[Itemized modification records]
+++

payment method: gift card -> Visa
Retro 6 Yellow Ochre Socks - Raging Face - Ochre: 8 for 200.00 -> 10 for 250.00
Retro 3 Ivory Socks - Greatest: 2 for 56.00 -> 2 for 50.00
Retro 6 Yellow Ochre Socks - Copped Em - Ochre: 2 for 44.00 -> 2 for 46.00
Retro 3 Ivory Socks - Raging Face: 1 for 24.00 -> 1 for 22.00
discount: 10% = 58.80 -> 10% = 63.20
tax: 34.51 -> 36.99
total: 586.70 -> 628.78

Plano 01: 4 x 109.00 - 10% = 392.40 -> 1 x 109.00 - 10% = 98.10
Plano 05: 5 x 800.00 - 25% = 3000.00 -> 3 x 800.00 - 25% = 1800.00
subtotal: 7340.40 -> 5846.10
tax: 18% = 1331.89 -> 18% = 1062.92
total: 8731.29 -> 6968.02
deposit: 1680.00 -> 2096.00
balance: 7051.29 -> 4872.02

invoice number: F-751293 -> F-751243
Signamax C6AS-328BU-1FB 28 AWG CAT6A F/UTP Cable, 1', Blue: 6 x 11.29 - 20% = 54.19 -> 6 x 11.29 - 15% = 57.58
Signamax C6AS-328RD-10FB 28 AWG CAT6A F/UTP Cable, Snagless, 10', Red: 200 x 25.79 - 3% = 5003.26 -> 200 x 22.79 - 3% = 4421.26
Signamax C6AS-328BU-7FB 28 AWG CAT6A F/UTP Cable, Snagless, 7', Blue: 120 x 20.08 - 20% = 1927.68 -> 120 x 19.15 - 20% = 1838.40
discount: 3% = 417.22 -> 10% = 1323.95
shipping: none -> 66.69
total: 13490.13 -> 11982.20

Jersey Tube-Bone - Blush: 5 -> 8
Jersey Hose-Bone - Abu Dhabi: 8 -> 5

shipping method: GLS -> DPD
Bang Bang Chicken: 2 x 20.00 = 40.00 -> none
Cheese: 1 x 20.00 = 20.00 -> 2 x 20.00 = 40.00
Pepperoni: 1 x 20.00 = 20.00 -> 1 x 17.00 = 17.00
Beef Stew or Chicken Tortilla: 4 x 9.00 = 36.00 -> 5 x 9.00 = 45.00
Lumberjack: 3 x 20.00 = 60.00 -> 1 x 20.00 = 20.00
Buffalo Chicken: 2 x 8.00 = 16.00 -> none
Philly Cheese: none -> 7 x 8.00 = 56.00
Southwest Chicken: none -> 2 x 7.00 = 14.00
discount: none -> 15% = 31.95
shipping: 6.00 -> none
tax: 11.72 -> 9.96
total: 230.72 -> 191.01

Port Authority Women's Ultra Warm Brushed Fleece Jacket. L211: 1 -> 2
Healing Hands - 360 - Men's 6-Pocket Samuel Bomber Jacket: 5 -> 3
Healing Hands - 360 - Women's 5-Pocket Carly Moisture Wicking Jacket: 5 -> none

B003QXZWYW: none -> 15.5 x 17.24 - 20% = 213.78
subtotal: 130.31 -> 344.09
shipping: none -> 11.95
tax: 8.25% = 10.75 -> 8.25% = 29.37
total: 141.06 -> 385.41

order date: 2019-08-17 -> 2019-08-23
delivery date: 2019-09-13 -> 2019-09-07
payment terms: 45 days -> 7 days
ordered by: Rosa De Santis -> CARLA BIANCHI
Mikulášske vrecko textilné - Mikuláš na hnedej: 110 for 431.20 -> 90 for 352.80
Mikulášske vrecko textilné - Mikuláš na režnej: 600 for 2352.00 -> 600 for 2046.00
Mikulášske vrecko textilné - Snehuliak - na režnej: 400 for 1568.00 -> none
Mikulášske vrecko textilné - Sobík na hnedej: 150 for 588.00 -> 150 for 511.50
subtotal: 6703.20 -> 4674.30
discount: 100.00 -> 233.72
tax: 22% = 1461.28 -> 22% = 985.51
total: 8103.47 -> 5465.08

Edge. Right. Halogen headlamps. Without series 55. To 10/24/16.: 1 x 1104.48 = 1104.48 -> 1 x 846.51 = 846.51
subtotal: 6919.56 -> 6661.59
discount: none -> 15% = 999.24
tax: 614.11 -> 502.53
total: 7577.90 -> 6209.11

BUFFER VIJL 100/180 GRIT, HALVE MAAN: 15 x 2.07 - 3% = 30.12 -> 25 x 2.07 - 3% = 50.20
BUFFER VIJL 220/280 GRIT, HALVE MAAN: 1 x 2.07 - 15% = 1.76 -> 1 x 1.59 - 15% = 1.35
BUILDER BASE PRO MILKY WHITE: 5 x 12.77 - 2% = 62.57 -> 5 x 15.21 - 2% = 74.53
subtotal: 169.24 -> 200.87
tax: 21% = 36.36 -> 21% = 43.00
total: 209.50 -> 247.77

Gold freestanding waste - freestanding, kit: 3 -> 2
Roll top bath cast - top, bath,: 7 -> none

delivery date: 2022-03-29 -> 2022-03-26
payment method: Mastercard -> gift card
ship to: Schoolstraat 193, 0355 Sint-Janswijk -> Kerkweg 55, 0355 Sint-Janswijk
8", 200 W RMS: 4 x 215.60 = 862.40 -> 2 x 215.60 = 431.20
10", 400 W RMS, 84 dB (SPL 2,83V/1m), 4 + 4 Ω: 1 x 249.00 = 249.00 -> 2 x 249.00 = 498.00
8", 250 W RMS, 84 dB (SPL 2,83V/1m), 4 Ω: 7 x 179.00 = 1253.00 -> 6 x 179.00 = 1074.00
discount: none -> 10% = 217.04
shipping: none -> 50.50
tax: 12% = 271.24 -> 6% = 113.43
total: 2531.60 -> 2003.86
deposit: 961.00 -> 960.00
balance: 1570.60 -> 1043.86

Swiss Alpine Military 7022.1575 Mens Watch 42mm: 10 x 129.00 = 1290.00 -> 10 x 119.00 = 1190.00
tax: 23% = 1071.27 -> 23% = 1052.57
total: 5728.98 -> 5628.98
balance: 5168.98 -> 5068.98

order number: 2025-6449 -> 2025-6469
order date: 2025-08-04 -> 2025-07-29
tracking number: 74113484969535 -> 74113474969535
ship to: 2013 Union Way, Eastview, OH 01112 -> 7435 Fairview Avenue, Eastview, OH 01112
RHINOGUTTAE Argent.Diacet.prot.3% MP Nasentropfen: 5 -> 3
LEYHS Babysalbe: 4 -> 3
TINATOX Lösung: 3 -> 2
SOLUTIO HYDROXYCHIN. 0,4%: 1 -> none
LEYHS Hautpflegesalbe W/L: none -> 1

+++

*Problem*:
Go through the entries and copy every line that has "Mikulášske".

*Response to the task*:
Mikulášske vrecko textilné - Mikuláš na hnedej: 110 for 431.20 -> 90 for 352.80
Mikulášske vrecko textilné - Mikuláš na režnej: 600 for 2352.00 -> 600 for 2046.00
Mikulášske vrecko textilné - Snehuliak - na režnej: 400 for 1568.00 -> none
Mikulášske vrecko textilné - Sobík na hnedej: 150 for 588.00 -> 150 for 511.50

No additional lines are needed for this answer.